The World Trade Organization reconfirmed that the billions in U.S. cotton subsidies are illegal, anti-competitive, and are a restraint of international trade. The WTO found that U.S. policies distort trade and will now demand that the U.S. either bring its programs into compliance, or face retaliatory action.
Farm subsidies cost U.S. taxpayers up to $20 billion a year and no crop gobbles up more of the subsidy pie than cotton. Worse, when the government cuts its cotton checks, industrial-sized farms reap the profits, not the small family farms subsidy advocates purport to defend. Total 2003 cotton payments topped $2.5 billion. More than 70 percent of these payments found their way into the pockets of only 10 percent of producers. Huge operators walk away with million dollar payments, the little guys are left struggling to make ends meet, and taxpayers are stuck with the bill.

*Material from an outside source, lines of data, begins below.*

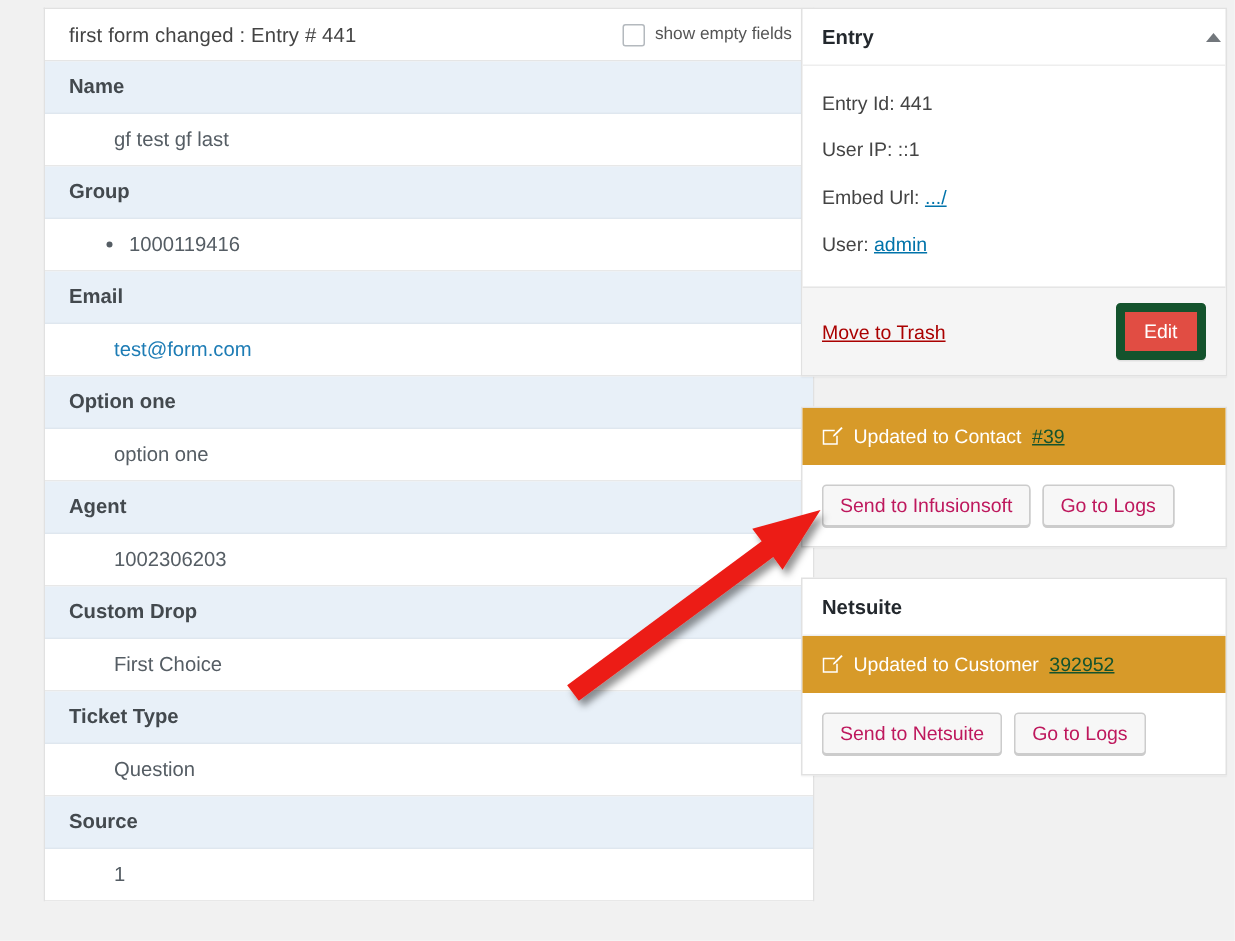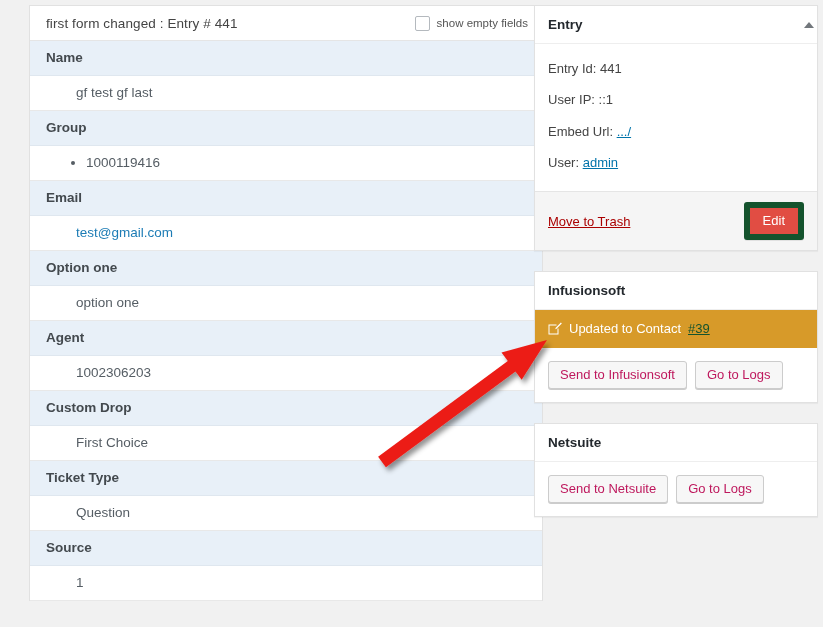--- a/index.html
+++ b/index.html
@@ -255,21 +255,21 @@
       <div id="field-rows">
           <div class="row-label">Name</div>
           <div class="row-value">gf test gf last</div>
           <div class="row-label">Group</div>
           <div class="row-value has-bullet">
             <ul>
               <li>1000119416</li>
             </ul>
           </div>
           <div class="row-label">Email</div>
-          <div class="row-value"><a href="#">test@gmail.com</a></div>
+          <div class="row-value"><a href="#">test@form.com</a></div>
           <div class="row-label">Option one</div>
           <div class="row-value">option one</div>
           <div class="row-label">Agent</div>
           <div class="row-value">1002306203</div>
           <div class="row-label">Custom Drop</div>
           <div class="row-value">First Choice</div>
           <div class="row-label">Ticket Type</div>
           <div class="row-value">Question</div>
           <div class="row-label">Source</div>
           <div class="row-value">1</div>
@@ -291,42 +291,49 @@
         <div class="meta-line"><span>Embed Url: </span><a href="#">.../</a></div>
         <div class="meta-line"><span>User: </span><a href="#">admin</a></div>
       </div>
       <div class="postbox-footer">
         <a href="#" class="trash-link">Move to Trash</a>
         <button class="btn-edit">Edit</button>
       </div>
     </div>
 
     <div class="postbox">
-      <div class="postbox-head">
-        <span class="postbox-title">Infusionsoft</span>
-      </div>
       <div class="status-bar">
         <span class="edit-glyph">
           <svg width="14" height="13" viewBox="0 0 14 13">
             <path d="M0.5 2.5 h8 v1 h-7 v8 h8 v-5 h1 v6 h-10 z" fill="#ffffff"></path>
             <path d="M12.9 0.6 l0.9 0.9 -5.2 5.2 -1.4 0.5 0.5 -1.4 z" fill="#ffffff"></path>
           </svg>
         </span>
         <span>Updated to Contact </span>
           <a href="#">#39</a>
       </div>
       <div class="action-row">
         <button class="btn-secondary">Send to Infusionsoft</button>
         <button class="btn-secondary">Go to Logs</button>
       </div>
     </div>
 
     <div class="postbox">
       <div class="postbox-head">
         <span class="postbox-title">Netsuite</span>
+      </div>
+      <div class="status-bar">
+        <span class="edit-glyph">
+          <svg width="14" height="13" viewBox="0 0 14 13">
+            <path d="M0.5 2.5 h8 v1 h-7 v8 h8 v-5 h1 v6 h-10 z" fill="#ffffff"></path>
+            <path d="M12.9 0.6 l0.9 0.9 -5.2 5.2 -1.4 0.5 0.5 -1.4 z" fill="#ffffff"></path>
+          </svg>
+        </span>
+        <span>Updated to Customer </span>
+          <a href="#">392952</a>
       </div>
       <div class="action-row">
         <button class="btn-secondary">Send to Netsuite</button>
         <button class="btn-secondary">Go to Logs</button>
       </div>
     </div>
 
   </div>
 
   <svg id="arrow-annotation">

It’s bad enough that this inequity costs billions in budget-busting payments, but in a globalizing economy it also costs countless billions more in high trade tariffs that drive up consumer costs and create barriers to the U.S. export economy.
While it is likely the cotton lobby will want to slice and dice the World Trade Organization’s ruling and look for fine print loopholes, its time for the U.S. to stop talking out both sides of its mouth and practice what we preach. Instead of dragging its heels, Congress should step to the front of the trade negotiation line, comply with international law, and cut these wasteful, anti-competitive, and unfair subsidies.